Electric Vehicle Revolution: From Fringe to (Almost) Mandated in a Decade

Have you thought of switching to an electric vehicle (EV), even though your current gasoline vehicle still has some life in it? Well, climate science demands it, and the market is ready for it. Ten years ago, there were just eight electric vehicle models available in the United States (like the Tesla Model S or the Nissan Leaf), and fewer than 50,000 EVs were on the road in the U.S. Over the course of 2022 alone, however, the number of models jumped from 62 to 100, and California is working on regulations that would require every new vehicle sold in California to be a zero-emission car or truck, with medium and heavy-duty fleets being required to purchase zero-emission trucks. If enacted this summer, at least 15 other states have pledged to follow California’s lead on car standards and previous clean-car rules, and the federal government usually follows in an initiative like this.

Emissions are one driver of the rapid transformation. Our local emissions mirror the state and the nation, with transportation topping the emission charts. The City of Santa Cruz’s latest carbon footprint assessment indicated that 69% of GHG is emitted from transportation. Similar assessments for Watsonville identified transportation emissions accounting for 53% of Watsonville’s and 51% of Santa Cruz County’s respective carbon footprints.

It’s easy to say that we all need to drive less to reduce our carbon emissions by swapping car trips for biking, walking, carpooling, or taking public transit—but, for many, driving less isn’t an easy or viable option, especially for longer trips. The quickest way that many of us can cut our emissions in half or more is by switching our current car out for an EV as soon as possible. While EVs do have an environmental impact (through battery material extraction, tire wear, and the energy consumption to produce and move an EV), the sustainability and carbon reduction advantages of an EV are significant compared to a gas car. There are also exciting green economic responses, such as the establishment of a new electric vehicle battery recycling program in California. This is why the Sierra Club, the Environmental Defense Fund, and other environmental organizations wholeheartedly support EV adoption and why Ecology Action has been accelerating our EV market transformation work in low-income apartment charging solutions, EV education and outreach, and EV purchase guidance assistance in our community to spur adoption for the past decade.

The EV market is rapidly maturing, with more diverse model types (think trucks, SUVs, and vans) available with greater driving ranges. Quality used EVs are entering the market in record numbers as they come off leases and as original owners upgrade to newer models. Mainstream automakers such as General Motors, Volkswagen, and Ford are shifting their production to EVs as they try to catch Tesla, which dominates the market. In California, there are one million EVs in operation today; state climate goals call for five million by 2030, with an end to new gas-powered car sales in the state by 2035. EV sales globally are on the rise, according to a recent report from the International Energy Agency. In 2012, approximately 130,000 electric cars were sold worldwide. Globally, that is now the number of EVs sold in a single week. Sales of electric cars more than doubled in 2021 to 6.6 million, representing nearly 9% of the global car market, and they are expected to exceed 20 million globally by the end of the year.

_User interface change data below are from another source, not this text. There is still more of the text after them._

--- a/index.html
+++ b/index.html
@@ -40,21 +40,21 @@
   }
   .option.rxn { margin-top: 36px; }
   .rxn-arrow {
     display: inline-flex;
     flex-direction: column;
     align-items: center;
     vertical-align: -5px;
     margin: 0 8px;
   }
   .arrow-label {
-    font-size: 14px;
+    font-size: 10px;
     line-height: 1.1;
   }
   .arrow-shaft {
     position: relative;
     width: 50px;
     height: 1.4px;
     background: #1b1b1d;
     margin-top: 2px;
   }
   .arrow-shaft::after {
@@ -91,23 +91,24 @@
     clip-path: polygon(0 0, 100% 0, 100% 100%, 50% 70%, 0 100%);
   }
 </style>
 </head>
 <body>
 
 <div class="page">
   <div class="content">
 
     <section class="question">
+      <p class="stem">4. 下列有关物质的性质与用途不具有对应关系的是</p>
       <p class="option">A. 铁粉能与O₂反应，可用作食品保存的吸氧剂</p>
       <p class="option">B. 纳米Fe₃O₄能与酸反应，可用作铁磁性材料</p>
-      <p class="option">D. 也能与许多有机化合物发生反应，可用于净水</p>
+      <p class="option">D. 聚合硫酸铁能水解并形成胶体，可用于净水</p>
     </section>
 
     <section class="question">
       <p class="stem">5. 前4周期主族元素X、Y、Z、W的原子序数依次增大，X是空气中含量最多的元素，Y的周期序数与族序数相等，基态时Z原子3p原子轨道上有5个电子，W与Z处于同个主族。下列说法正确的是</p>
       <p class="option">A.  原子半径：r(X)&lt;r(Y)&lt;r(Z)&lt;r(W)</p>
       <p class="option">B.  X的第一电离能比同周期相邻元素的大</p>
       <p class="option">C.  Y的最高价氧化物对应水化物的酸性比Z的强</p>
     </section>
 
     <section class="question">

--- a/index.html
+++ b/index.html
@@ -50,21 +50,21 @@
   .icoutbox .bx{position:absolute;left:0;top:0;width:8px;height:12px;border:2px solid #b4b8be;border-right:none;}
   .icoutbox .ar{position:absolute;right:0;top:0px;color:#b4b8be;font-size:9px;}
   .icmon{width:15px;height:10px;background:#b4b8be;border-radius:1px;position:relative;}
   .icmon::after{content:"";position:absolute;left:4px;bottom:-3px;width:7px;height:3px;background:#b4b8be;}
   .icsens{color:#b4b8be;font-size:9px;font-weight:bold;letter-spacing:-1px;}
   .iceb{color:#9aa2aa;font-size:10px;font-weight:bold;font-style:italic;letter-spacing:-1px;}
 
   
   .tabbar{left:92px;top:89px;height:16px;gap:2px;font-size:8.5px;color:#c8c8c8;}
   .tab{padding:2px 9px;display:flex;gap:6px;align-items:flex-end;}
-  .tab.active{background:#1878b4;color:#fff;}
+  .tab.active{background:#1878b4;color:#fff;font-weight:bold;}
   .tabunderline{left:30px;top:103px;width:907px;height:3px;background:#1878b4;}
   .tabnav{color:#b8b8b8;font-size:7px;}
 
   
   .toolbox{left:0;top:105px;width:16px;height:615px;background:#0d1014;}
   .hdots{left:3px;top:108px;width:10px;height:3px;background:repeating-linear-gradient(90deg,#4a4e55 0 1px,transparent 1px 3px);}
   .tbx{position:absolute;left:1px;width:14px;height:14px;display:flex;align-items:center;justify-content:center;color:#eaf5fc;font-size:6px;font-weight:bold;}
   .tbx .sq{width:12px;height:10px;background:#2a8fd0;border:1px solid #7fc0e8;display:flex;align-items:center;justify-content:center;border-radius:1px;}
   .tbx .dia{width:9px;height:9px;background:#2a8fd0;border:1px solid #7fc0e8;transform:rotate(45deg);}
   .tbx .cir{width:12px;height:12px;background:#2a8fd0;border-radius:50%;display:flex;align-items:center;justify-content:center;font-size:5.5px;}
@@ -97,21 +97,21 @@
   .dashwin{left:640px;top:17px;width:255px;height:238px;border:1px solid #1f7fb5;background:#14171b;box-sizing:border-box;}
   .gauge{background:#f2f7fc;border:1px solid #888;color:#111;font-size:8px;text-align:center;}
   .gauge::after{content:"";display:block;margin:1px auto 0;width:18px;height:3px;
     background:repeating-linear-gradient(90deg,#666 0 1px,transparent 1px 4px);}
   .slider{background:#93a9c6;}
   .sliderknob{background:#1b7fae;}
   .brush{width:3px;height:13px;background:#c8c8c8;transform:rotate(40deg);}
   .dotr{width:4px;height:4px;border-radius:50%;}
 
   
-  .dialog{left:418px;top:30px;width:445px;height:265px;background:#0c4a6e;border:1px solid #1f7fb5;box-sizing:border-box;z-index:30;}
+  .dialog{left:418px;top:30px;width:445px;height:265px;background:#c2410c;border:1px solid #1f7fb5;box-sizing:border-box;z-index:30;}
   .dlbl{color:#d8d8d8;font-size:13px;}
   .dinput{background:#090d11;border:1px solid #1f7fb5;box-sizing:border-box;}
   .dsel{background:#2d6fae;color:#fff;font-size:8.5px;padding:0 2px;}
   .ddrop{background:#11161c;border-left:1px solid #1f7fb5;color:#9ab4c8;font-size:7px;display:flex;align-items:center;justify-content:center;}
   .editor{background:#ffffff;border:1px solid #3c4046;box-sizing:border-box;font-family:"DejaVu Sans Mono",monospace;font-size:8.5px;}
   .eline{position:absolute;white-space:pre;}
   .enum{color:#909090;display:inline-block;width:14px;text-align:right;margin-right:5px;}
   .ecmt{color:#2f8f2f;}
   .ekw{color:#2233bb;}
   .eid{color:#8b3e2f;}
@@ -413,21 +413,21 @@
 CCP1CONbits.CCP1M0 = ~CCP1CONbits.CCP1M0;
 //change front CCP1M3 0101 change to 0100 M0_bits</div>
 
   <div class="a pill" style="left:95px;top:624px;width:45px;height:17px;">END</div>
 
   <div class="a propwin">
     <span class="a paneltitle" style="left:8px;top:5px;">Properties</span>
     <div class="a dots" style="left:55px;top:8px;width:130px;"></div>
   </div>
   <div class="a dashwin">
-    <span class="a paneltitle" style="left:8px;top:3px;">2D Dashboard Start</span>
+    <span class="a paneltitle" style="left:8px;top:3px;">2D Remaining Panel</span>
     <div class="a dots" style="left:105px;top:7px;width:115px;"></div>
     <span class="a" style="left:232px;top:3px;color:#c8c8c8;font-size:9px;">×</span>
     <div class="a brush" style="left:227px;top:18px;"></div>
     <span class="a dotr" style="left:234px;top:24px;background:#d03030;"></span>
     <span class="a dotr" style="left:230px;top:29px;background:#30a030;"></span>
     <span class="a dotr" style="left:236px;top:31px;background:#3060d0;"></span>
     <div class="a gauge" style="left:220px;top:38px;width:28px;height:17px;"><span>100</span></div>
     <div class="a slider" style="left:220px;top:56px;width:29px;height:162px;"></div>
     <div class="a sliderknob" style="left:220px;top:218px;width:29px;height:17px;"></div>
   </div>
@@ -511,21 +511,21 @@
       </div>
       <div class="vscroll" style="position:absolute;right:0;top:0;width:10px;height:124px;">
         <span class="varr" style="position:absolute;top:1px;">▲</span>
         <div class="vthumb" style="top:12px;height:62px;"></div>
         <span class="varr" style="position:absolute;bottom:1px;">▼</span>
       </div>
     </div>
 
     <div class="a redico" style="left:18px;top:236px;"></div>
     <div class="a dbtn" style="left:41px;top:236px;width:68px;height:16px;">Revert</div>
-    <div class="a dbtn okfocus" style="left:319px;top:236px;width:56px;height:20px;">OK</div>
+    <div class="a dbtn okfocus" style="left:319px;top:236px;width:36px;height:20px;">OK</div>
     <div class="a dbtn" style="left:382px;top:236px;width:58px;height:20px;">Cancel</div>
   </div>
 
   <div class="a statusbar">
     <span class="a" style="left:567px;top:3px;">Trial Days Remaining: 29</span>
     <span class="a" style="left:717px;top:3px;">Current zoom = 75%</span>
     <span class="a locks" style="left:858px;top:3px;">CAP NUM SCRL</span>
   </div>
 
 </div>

California has a goal to achieve five million zero-emission vehicles (ZEVs) on the road by 2030. The Central Coast’s per-capita share of that is around 187,500, yet we have fewer than 30,000 EVs on our roads today. You can help hit the accelerator on EV sales to benefit yourself and the planet. An EV reduces your carbon footprint and saves you money on fuel and maintenance costs while you experience the pleasure of driving a high-performance car guilt-free. And when you plug in an EV locally, your electricity is carbon free thanks to Central Coast Community Energy.

Interested in making the switch? There are seventy different makes and models of EVs, with various federal, state, and local financial incentives to drive down the cost of EV purchases. Ecology Action has been promoting the transition to electric vehicles since 2010, and we can help you find out what EV might be right for you. Moderate to high-income residents can find out what is right for them by using Veloz’s Electric for All site. And thanks to the support of our funders, we’ve developed EVs for Everyone/EVs Para Todos, an online resource backed by in-person concierge services that provides support to low- and moderate-income consumers who are eligible for greater financial incentives to buy and charge an EV. To date, we have reached over 270,000 low- and moderate-income residents with EV education through this program in order to engage and inform them that EVs can meet their driving needs at an affordable price. Our team of EV Community Ambassadors has provided one-on-one EV purchase guidance support to help over 200 lower-income residents from Santa Cruz to Ventura Counties access grants and incentives to purchase their first EVs, sometimes exceeding $14,000 in financial assistance. This program ensures that no one is left out of the transportation electrification movement, which has typically overlooked the under-resourced communities that stand to benefit the most from it.

Yes, it’s true: cars (gas or electric) aren’t cheap…but with rising fuel prices and climate concerns, the investment is well worth the satisfying feeling (and the cost savings!) of never having to pump and pay for gas. You can take some comfort in knowing you’re doing your part for the climate and the health of future generations, and you can also send a message with your wallet and your vehicle choice to normalize and accelerate the transition to EVs.